The Swiss economy grew by 0.4% in the first quarter of 2026, according to data released by the State Secretariat for Economic Affairs. That pace represents an acceleration from the 0.2% increase recorded at the end of 2025 and sits in line with Switzerland's long-term quarterly growth trend.
A key driver of the uptick was a recovery in manufacturing, which recorded a 1.5% rise in output after several quarters of flat or negative performance. The government agency highlighted improved business sentiment at the start of the year as a contributing factor, noting that lower tariffs on Swiss exports to the United States supported demand.
U.S. charges on Swiss exports were reduced in January from 15% to 10%, a change the State Secretariat for Economic Affairs identified as easing a burden on exporters and helping lift activity in the sector.
Within manufacturing, not all sub-sectors contributed equally.
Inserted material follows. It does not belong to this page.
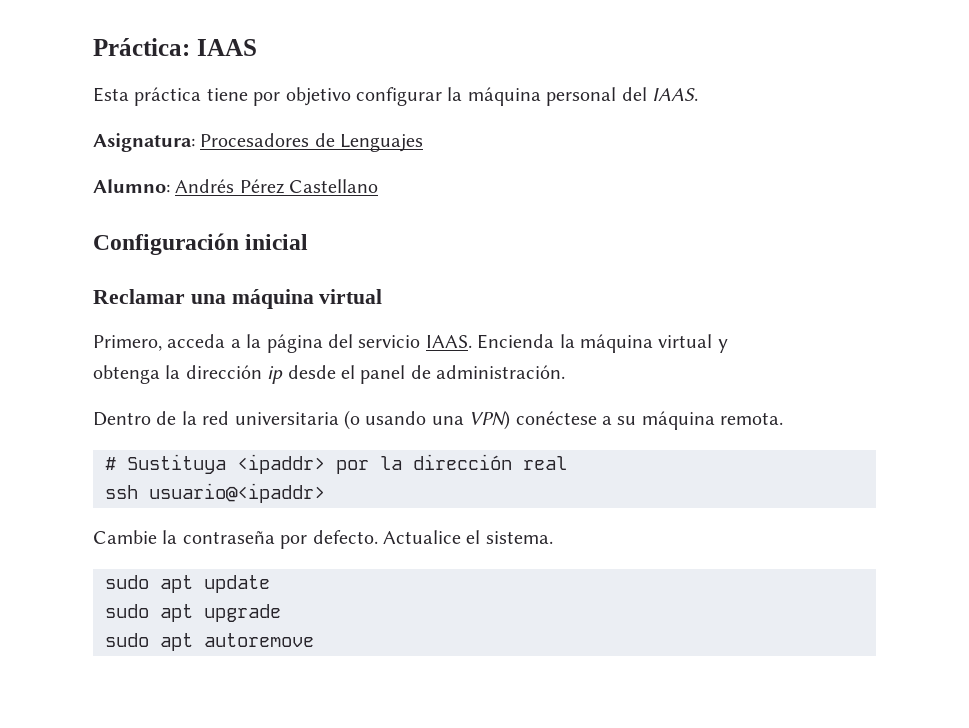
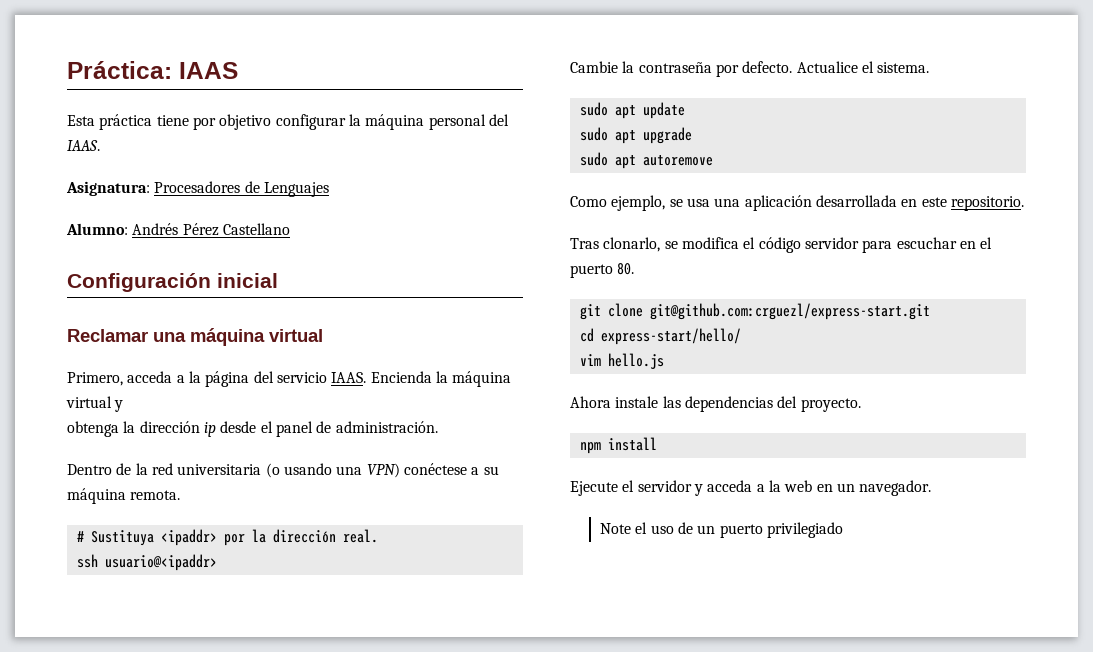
[523,456,567,470] real -> [342,529,378,543] real.
(314, 640) none -> [570,195,1024,211] [570,237,993,253] [570,263,635,278] [579,303,930,320] [579,328,741,345] [579,353,664,369] [570,396,861,412] [579,437,657,454] [570,480,932,496] [599,522,843,538] // Como ejemplo, se usa una aplicación desarrollada en este repositorio. // Tras clonarlo, se modifica el código servidor para escuchar en el puerto 80. // git clone git@github.com:crguezl/express-start.git // cd express-start/hello/ // vim hello.js // Ahora instale las dependencias del proyecto. // npm install // Ejecute el servidor y acceda a la web en un navegador. // Note el uso de un puerto privilegiado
Output from pharmaceuticals and chemicals, which account for roughly 40% of Swiss manufacturing, declined in the quarter. That fall was offset, however, by expansions elsewhere in the industrial base. Production of machinery, metals and watches rose, collectively making up the net gain for manufacturing.
The government statement emphasized that the improvement in early-year sentiment, together with the tariff reduction, helped support the overall increase in economic output. While pharmaceuticals and chemicals contracted, the broader manufacturing recovery underpinned the quarter's growth figure.
Overall, the data portray a modest acceleration in activity driven by industry-level shifts and external trade conditions. The State Secretariat for Economic Affairs' compilation of the figures points to a mixed internal profile - with a significant sub-sector declining even as others expanded - that nevertheless produced a headline improvement in GDP growth for the period.
Clear summary
Switzerland's GDP rose 0.4% in Q1 2026, up from 0.2% in Q4 2025, as manufacturing rebounded by 1.5%. Reduced U.S. tariffs and improved sentiment helped lift output, with gains in machinery, metals and watches offsetting a decline in pharmaceuticals and chemicals.